Wilps, a Chartiers Valley High School graduate, was one of 16 Pitt athletes who spent six days at an orphanage in Cap-Haitien, Haiti, from April 28-May 3, bonding with and helping impoverished natives.
The trip was organized and co-sponsored by Pitt's Coalition for Christian Outreach and the Pittsburgh Kids Foundation. Mark Steffey, who ministers to Pitt athletes, accompanied the group, along with Vince Burens, chief operating officer of CCO.
Steffey's message: “Let's go somewhere and do something significant.”
He had to turn away nearly as many people as he accepted.
The group spent nearly every waking minute with 90 children from the EBAC orphanage run by missionaries Alice Wise and Kathy Gouker, formerly of Dunbar, Fayette County. Enduring daily power outages of between five to seven hours and fighting through the Creole language barrier, the students played video games, basketball and soccer with the children.
More importantly, they laid concrete for a dormitory, painted a cafeteria and chopped down a tree using machetes to make charcoal for cooking.

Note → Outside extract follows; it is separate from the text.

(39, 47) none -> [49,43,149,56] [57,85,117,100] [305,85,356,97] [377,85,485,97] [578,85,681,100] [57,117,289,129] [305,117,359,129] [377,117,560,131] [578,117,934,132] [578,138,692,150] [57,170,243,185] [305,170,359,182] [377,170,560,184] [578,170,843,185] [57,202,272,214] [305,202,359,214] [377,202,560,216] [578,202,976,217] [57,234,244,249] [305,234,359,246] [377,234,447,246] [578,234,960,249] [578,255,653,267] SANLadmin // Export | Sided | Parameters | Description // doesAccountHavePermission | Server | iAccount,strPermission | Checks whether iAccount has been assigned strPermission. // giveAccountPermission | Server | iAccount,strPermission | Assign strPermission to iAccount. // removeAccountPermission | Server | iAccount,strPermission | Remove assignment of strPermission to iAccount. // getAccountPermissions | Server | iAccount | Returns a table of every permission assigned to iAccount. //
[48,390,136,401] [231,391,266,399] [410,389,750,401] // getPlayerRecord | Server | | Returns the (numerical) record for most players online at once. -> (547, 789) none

They also made a lot of friends and left with a feeling of fulfillment.
“The impact we can have on their lives is kind of miniscule,” said football player Andrew Taglianetti, a Central Catholic graduate. “The impact on us will last a lifetime.”
Seeing the hungry children made a difference in Taglianetti's life: He said he has stopped eating in restaurants.

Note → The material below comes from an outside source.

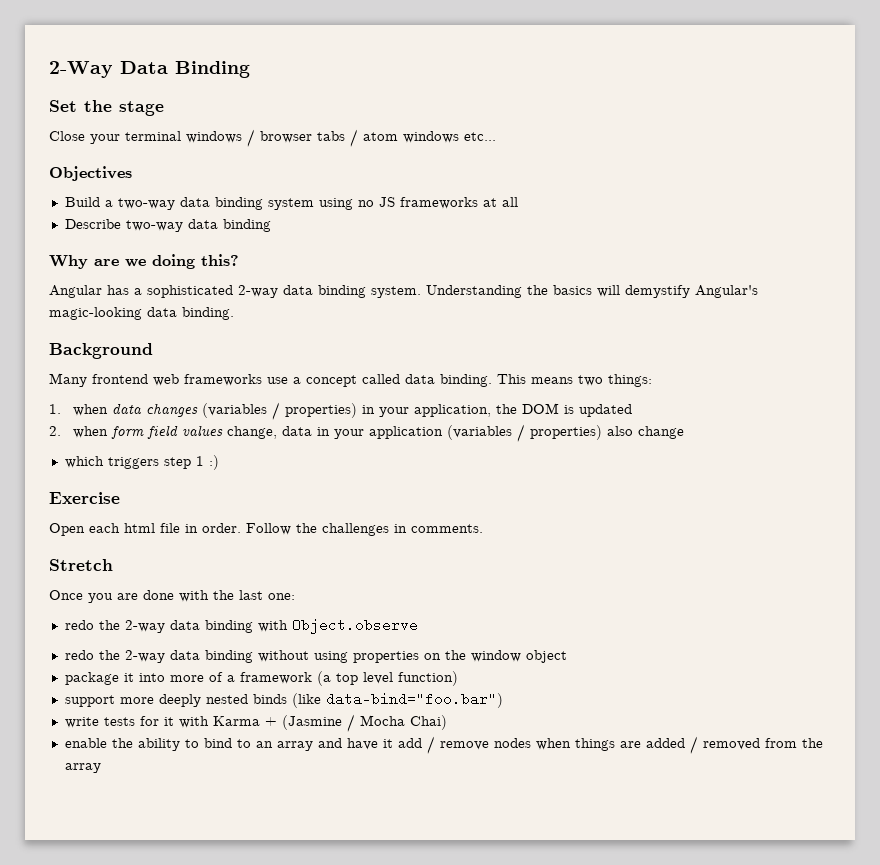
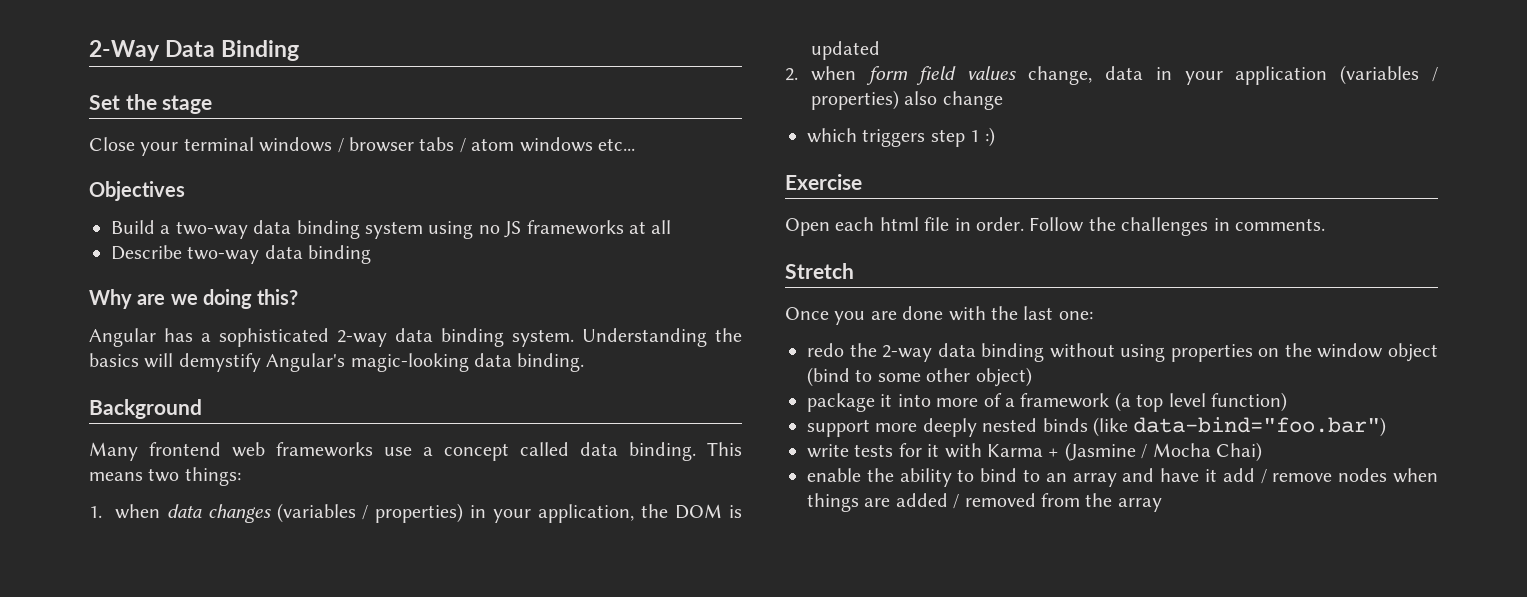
[64,618,418,634] // redo the 2-way data binding with Object.observe -> (1093, 315) none
(567, 656) none -> [807,367,1032,387] (bind to some other object)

“Just because I don't want to spend that money,” he said. “That is money that can be spent better elsewhere.”
Football player Mark Giubilato said he didn't want to leave when it was time to go home. But on the day they left — in an unpressurized World War II cargo plane — their suitcases were empty. Everyone gave their clothes and shoes to the natives.
Football player Hubie Graham said he gave his Nikes to a 14-year-old boy, who gave them to his father.
“His father never had shoes,” Graham said.
The students paid for the trip on their own, with many collecting donations from friends and churches. Football team physician Freddie Fu and local radio personality Mark Madden also helped, Taglianetti said.
Throughout the week, the group was surprised at the natives' selflessness.
Soccer player Danielle Benner went outside the orphanage one day with two plates of oatmeal, thinking the street children would fight over it.
“They each had a spoon and they would take a bite and pass it, take a bite and pass it,” she said. “Not once did they fight. Not once did they argue. It was the most incredible thing I have ever seen.
“These kids who have nothing are so willing to share with each other.”